Task goal.
Look through the data below and say how many of its lines contain "Part", adding nothing else.

Data listing.
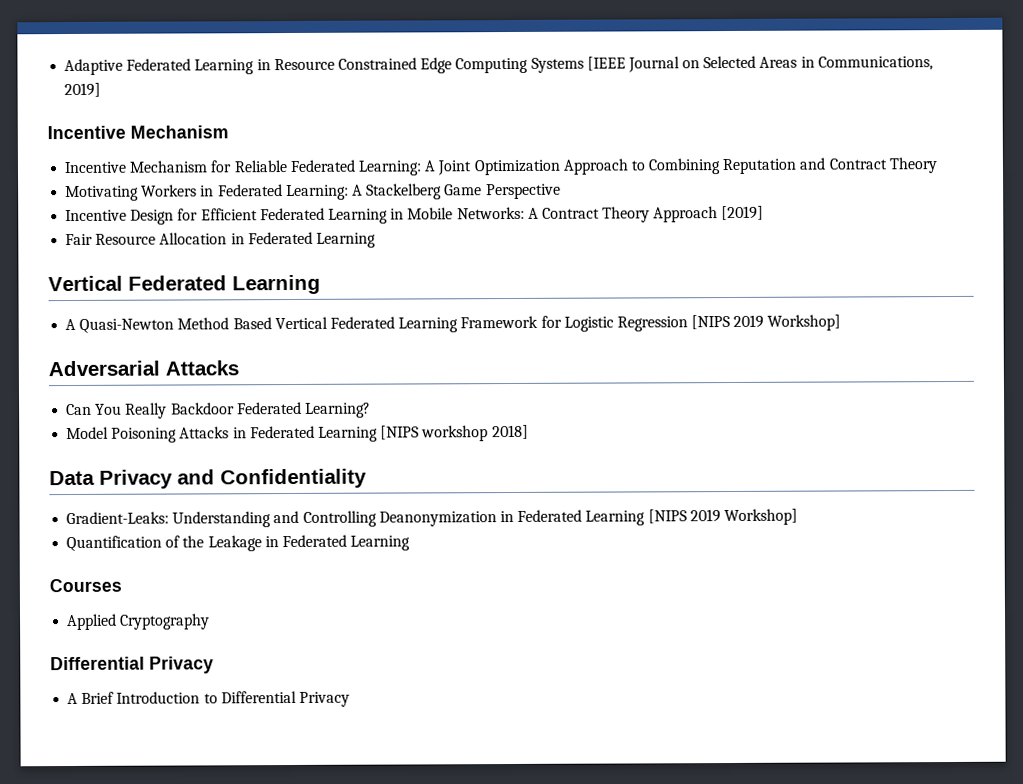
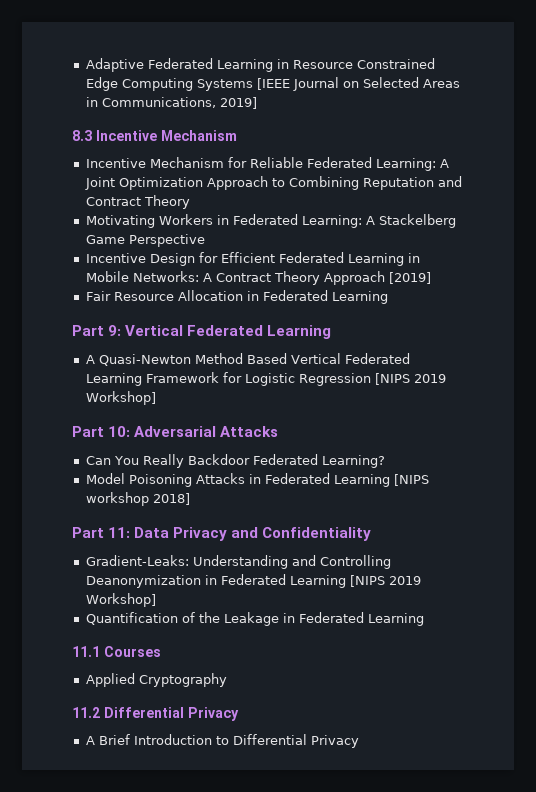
(102, 90) none -> [72,130,92,141] 8.3
(376, 240) none -> [72,325,122,336] Part 9:
(842, 322) none -> [72,426,131,437] Part 10:
(529, 432) none -> [72,527,131,538] Part 11:
(411, 543) none -> [72,646,100,657] 11.1
(211, 621) none -> [72,707,100,718] 11.2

Task solution.
3